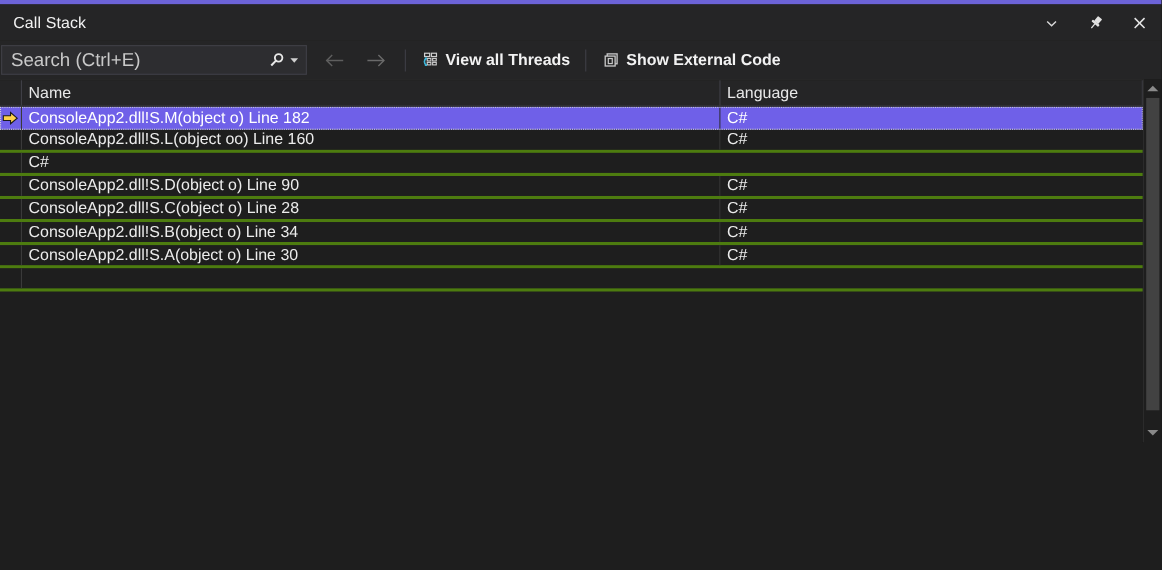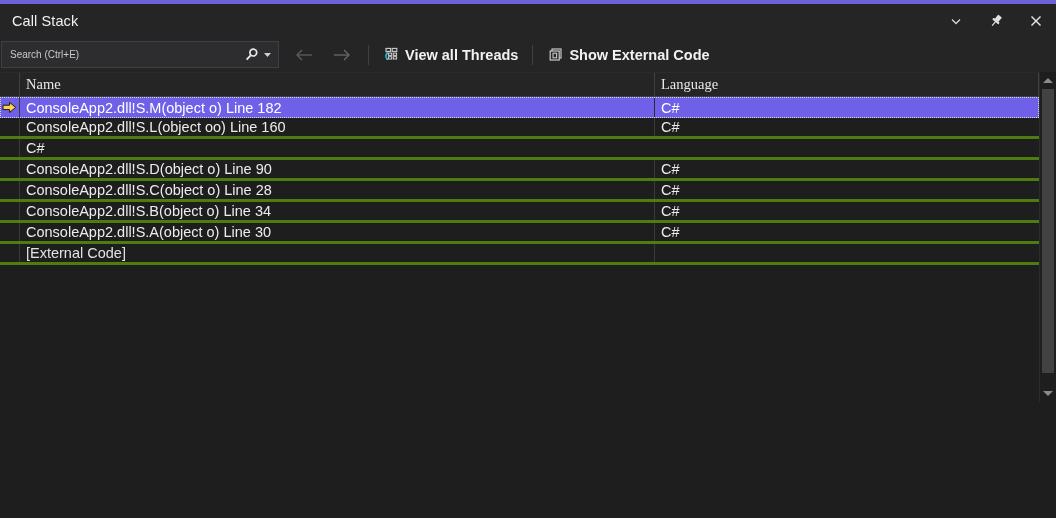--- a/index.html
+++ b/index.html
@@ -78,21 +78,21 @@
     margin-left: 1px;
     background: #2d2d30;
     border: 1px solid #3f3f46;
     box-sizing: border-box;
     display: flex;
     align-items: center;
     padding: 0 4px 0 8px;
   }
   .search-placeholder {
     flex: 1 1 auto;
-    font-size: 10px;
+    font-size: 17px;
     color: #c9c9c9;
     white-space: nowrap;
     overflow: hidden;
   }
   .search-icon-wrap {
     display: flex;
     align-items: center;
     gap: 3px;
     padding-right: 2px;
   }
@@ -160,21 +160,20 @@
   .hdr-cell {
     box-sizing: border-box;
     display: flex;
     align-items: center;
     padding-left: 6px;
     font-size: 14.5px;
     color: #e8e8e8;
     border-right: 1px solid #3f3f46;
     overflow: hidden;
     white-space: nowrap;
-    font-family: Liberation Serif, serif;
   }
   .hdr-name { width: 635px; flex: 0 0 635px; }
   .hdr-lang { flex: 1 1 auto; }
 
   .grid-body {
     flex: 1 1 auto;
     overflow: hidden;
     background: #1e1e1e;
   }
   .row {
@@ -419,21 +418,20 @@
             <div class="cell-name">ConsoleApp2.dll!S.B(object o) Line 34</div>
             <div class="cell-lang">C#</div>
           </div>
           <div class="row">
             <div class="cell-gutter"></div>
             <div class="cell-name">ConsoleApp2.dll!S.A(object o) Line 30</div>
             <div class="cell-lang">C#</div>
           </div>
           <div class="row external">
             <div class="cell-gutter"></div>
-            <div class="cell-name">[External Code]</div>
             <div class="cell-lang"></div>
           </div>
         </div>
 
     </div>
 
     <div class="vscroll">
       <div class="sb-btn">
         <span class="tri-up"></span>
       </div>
* * *
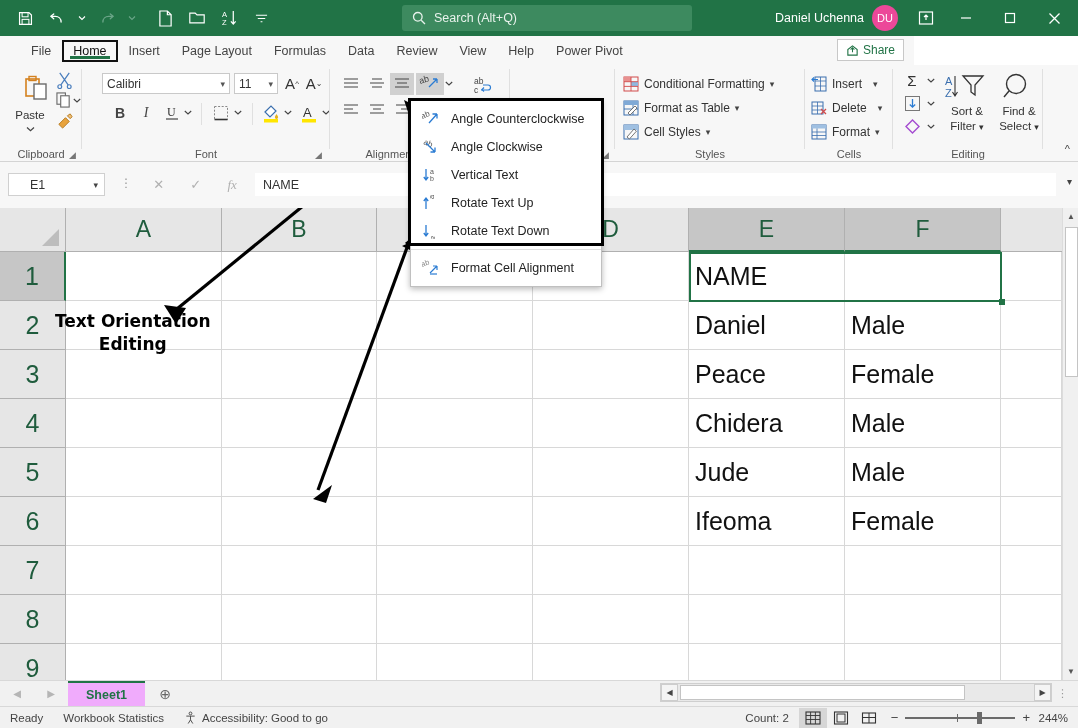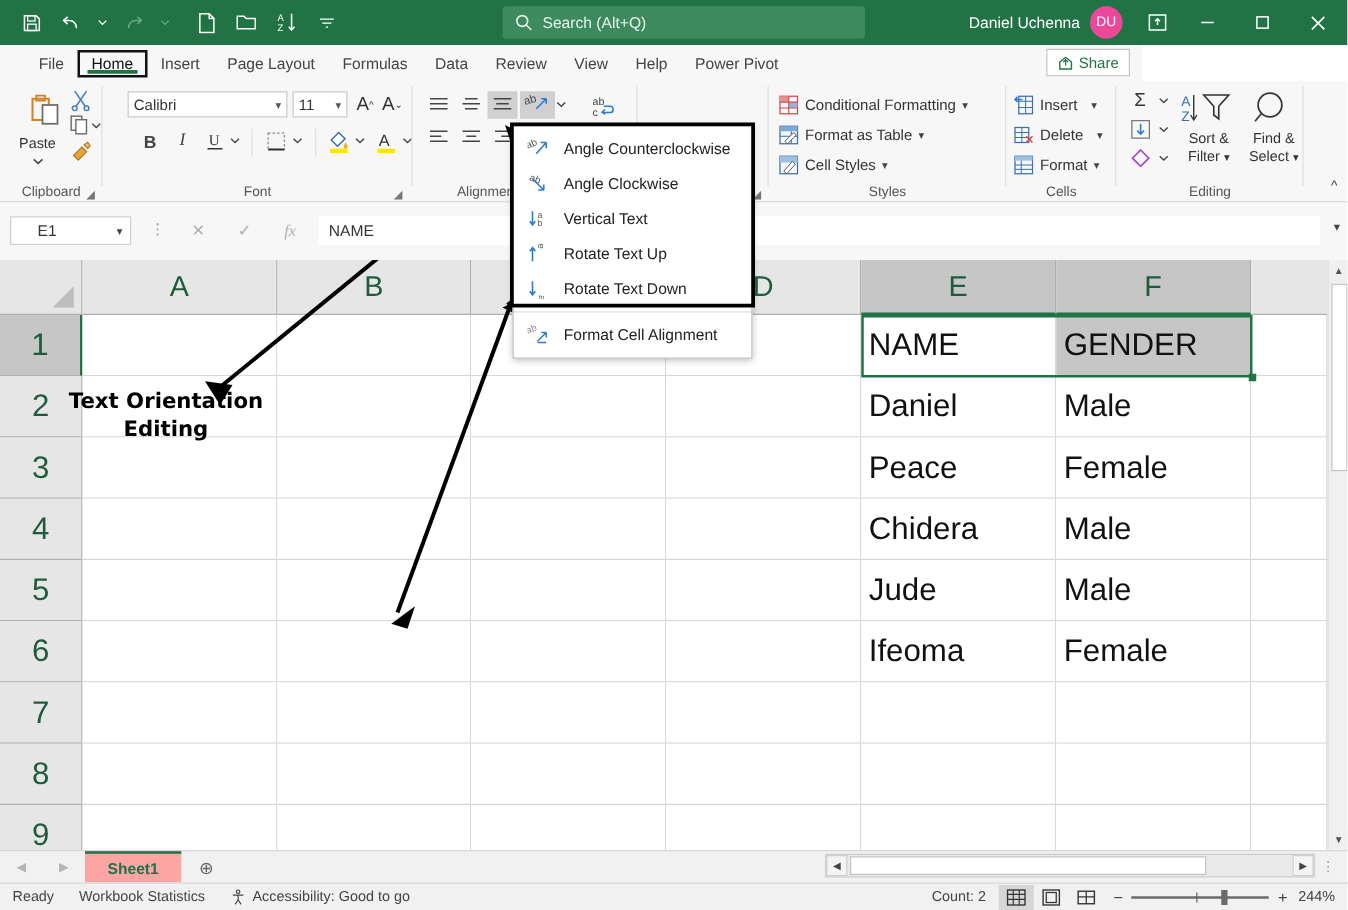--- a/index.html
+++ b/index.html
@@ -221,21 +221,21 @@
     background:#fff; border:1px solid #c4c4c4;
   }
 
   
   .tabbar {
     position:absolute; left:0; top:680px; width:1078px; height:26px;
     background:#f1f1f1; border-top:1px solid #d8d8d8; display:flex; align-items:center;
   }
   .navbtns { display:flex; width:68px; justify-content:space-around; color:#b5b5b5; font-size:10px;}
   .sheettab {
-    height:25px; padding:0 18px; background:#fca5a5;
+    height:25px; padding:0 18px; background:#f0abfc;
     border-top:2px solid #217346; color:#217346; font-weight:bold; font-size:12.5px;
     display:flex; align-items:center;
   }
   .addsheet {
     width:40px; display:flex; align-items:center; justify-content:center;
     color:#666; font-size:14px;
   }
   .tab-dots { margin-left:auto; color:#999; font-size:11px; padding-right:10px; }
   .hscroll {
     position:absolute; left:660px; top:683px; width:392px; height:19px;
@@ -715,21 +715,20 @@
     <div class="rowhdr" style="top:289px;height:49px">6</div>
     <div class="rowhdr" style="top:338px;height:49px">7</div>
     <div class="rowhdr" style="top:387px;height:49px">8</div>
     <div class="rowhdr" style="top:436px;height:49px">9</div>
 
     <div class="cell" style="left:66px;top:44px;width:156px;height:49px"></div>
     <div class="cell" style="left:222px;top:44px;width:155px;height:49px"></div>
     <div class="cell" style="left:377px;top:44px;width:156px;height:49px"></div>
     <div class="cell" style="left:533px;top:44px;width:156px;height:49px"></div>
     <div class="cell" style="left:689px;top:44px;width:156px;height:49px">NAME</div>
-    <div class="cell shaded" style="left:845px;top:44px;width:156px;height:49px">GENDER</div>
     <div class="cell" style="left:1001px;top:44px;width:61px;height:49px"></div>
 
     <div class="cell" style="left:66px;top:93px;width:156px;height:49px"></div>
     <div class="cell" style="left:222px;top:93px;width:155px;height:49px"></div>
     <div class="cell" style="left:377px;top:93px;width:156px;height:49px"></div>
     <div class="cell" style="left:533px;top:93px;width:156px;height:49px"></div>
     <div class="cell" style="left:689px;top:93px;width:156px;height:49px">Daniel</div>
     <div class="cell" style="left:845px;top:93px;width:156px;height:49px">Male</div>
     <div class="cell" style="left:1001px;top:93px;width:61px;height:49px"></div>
==
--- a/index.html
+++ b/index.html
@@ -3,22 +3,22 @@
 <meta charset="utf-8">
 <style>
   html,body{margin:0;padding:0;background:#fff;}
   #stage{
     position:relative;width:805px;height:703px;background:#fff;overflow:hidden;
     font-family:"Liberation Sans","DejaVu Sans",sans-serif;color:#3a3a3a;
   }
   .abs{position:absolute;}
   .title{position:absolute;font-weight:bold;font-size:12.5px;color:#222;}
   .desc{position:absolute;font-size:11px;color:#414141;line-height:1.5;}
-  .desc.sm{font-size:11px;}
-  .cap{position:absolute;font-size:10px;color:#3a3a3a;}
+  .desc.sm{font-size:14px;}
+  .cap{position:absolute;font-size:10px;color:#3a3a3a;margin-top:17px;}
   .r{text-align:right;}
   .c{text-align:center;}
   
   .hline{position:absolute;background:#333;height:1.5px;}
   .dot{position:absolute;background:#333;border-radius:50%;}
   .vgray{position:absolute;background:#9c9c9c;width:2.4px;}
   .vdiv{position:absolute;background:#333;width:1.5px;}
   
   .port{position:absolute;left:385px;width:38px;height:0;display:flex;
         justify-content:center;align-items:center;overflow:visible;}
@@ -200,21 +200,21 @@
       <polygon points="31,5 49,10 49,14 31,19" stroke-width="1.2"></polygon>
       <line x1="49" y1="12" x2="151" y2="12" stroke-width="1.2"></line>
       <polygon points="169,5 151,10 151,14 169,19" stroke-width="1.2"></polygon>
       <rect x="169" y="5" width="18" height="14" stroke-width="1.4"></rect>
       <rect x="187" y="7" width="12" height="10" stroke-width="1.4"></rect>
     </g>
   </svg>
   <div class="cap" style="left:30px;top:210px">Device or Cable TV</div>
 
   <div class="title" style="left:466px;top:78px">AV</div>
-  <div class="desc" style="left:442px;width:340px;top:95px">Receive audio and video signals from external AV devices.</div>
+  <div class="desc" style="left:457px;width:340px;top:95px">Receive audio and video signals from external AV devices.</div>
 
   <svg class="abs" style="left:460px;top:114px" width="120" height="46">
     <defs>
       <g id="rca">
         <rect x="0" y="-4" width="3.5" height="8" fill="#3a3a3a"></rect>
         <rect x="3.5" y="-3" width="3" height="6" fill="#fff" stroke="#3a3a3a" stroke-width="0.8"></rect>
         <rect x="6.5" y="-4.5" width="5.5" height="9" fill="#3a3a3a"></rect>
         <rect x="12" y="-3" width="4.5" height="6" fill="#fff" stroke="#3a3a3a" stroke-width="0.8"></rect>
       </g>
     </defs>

Requirement: Scan the data above and copy each line containing the word "stroke".

Exercise result:
       <polygon points="31,5 49,10 49,14 31,19" stroke-width="1.2"></polygon>
       <line x1="49" y1="12" x2="151" y2="12" stroke-width="1.2"></line>
       <polygon points="169,5 151,10 151,14 169,19" stroke-width="1.2"></polygon>
       <rect x="169" y="5" width="18" height="14" stroke-width="1.4"></rect>
       <rect x="187" y="7" width="12" height="10" stroke-width="1.4"></rect>
         <rect x="3.5" y="-3" width="3" height="6" fill="#fff" stroke="#3a3a3a" stroke-width="0.8"></rect>
         <rect x="12" y="-3" width="4.5" height="6" fill="#fff" stroke="#3a3a3a" stroke-width="0.8"></rect>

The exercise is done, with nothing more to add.